As I eavesdrop on people leaving the theater after their Gone Girl screening I hear many iterations of “What a crazy psycho bitch!” and all I want to do is scream, “BUT SHE’S SO MUCH MORE!” Since I read Gillian Flynn’s Gone Girl a few years ago I’ve ranted at anyone who will listen that Amy Elliot Dunne is one of the great female characters of literature — and now film. With anti-hero’s basically ruling network and cable television it seems strange to me that people are so ready to just write off Amazing Amy as just another crazy bitch. The only acceptable reason for loving Travis Bickle, Tyler Durden, Alex Delarge, The Joker, Chuck Bass, Don Draper, Francis Underwood, and Walter White while totally overlooking Amy is because Amy is a woman and the others are men. There doesn’t seem to be any getting around it.
Amy is the rare embodiment of a woman who is allowed to be truly feminine and truly powerful. That portrait of women is not one we are used to seeing in mainstream culture. The film gestures to this when it shows the constantly streaming cable news of Amy’s disappearance. She is seen as the helpless kidnapped wife, the poor murdered wife, and in Nick’s interview, the wife upon a pedestal. Noelle Hawthorne, the child-rearing, nosy, ditzy, next-door neighbor who is Amy’s ‘best friend’ is included as the representation of the suburban mom and Andie, Nick’s naive student, is the epitome of a young, bumbling girl who takes much too long to realize she is being used. All of these depictions of women show the weak, submissive portraits we’re constantly bombarded with.

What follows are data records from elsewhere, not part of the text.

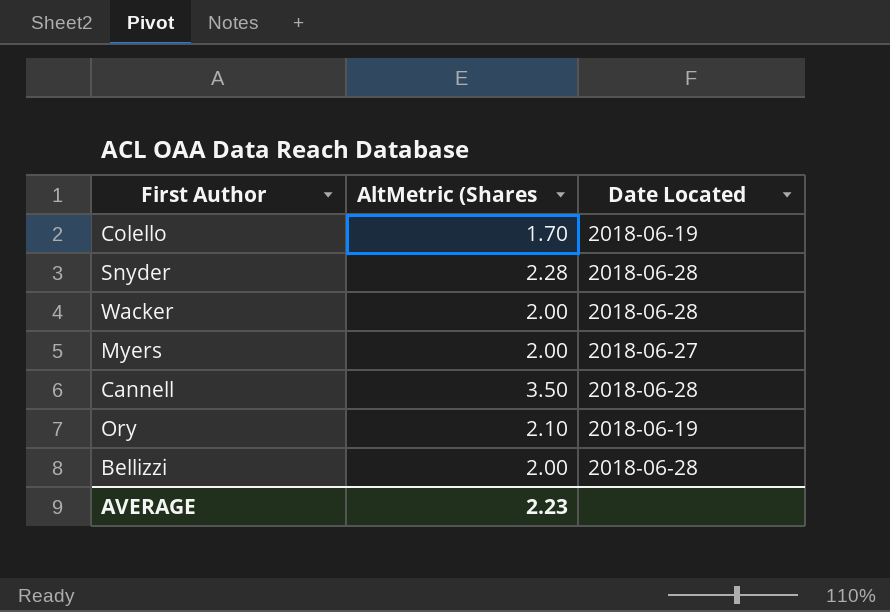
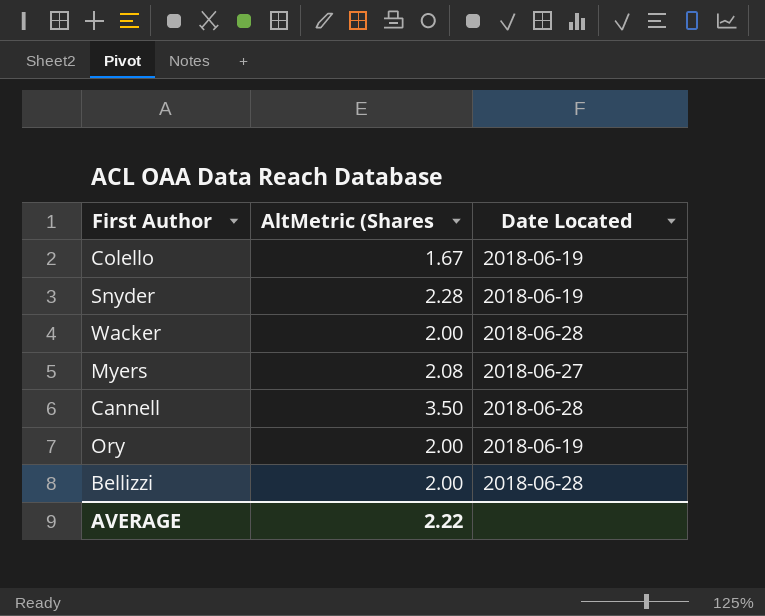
Colello | AltMetric (Shares: 1.70 -> 1.67
Snyder | Date Located: 2018-06-28 -> 2018-06-19
Myers | AltMetric (Shares: 2.00 -> 2.08
Ory | AltMetric (Shares: 2.10 -> 2.00
AVERAGE | AltMetric (Shares: 2.23 -> 2.22

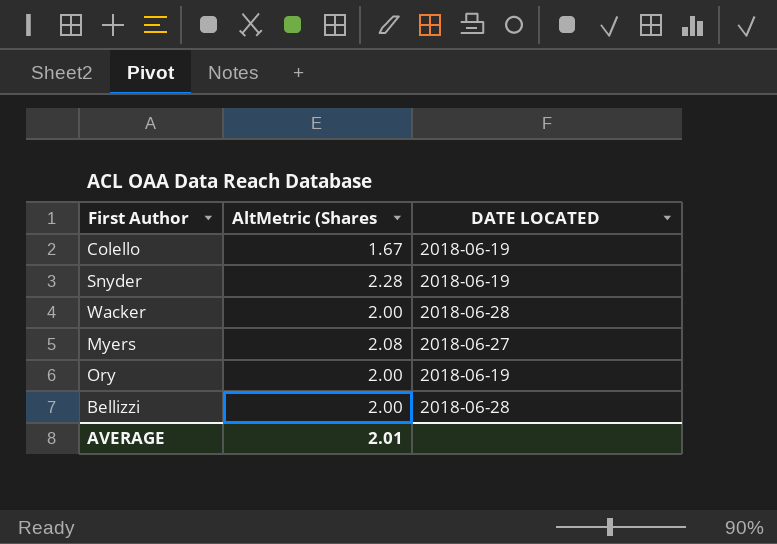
column name: Date Located -> DATE LOCATED
row Cannell: 3.50 | 2018-06-28 -> none
AVERAGE | AltMetric (Shares: 2.22 -> 2.01

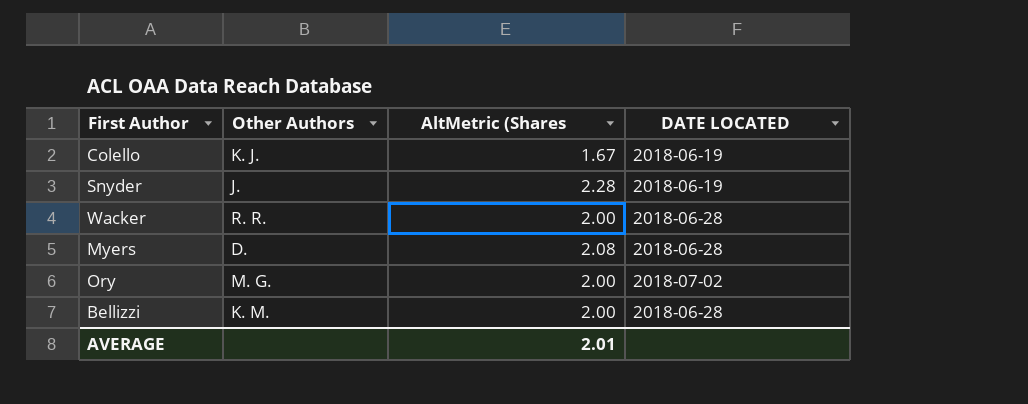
column Other Authors | position: none -> 2
Myers | DATE LOCATED: 2018-06-27 -> 2018-06-28
Ory | DATE LOCATED: 2018-06-19 -> 2018-07-02

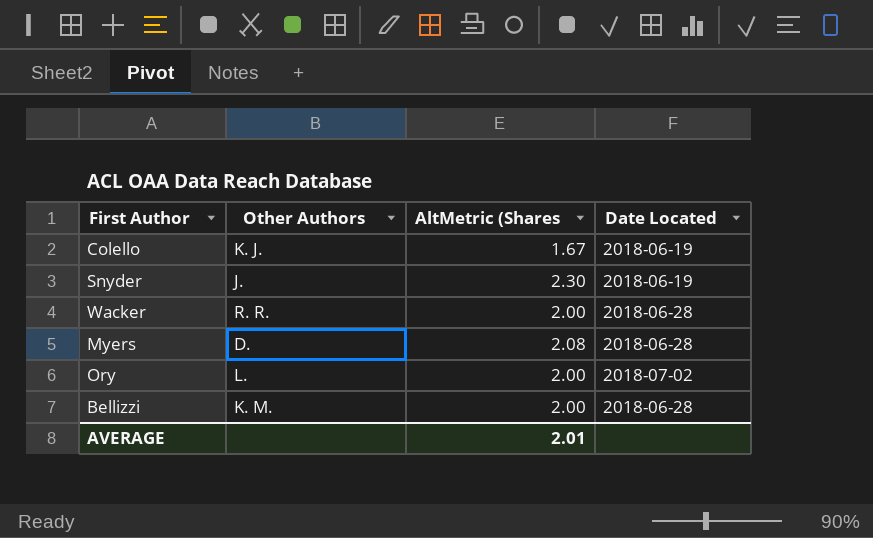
column name: DATE LOCATED -> Date Located
Snyder | AltMetric (Shares: 2.28 -> 2.30
Ory | Other Authors: M. G. -> L.

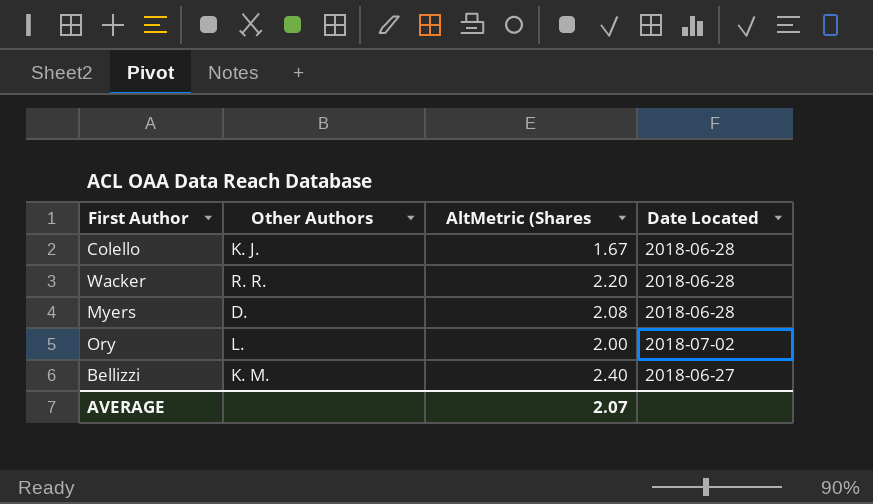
row Snyder: J. | 2.30 | 2018-06-19 -> none
Colello | Date Located: 2018-06-19 -> 2018-06-28
Wacker | AltMetric (Shares: 2.00 -> 2.20
Bellizzi | AltMetric (Shares: 2.00 -> 2.40
Bellizzi | Date Located: 2018-06-28 -> 2018-06-27
AVERAGE | AltMetric (Shares: 2.01 -> 2.07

On the other hand, Nick’s twin sister Margot, Detective Boney, and Greta, who befriends Amy at her country hideout, are representations of a stronger woman. Although these women are less submissive than the previous group they all have distinct, traditionally masculine characteristics. Margot is a tomboy who owns The Bar with Nick. She is boyishly dressed throughout the film with a wardrobe consisting of jeans, denim jackets and tank tops (the first time we see her she’s wearing a ‘Protect your Nutz’ shirt, so that’s something). Detective Boney is the no nonsense woman heading up Nick’s case. Boney speaks candidly and unemotionally, donning the ‘tough-guy’ persona which is most likely essential to be taken seriously in a male-dominated field. Greta eventually turns on Amy, using violence and physical intimidation to rob her with the help of her new beau. Though these women are less banal than women are traditionally portrayed in the media, this has only come after they adopt masculine qualities. I think that it’s worth noting that none of these women have significant others in the story, articulating that in our culture having dominant qualities makes women less attractive to men.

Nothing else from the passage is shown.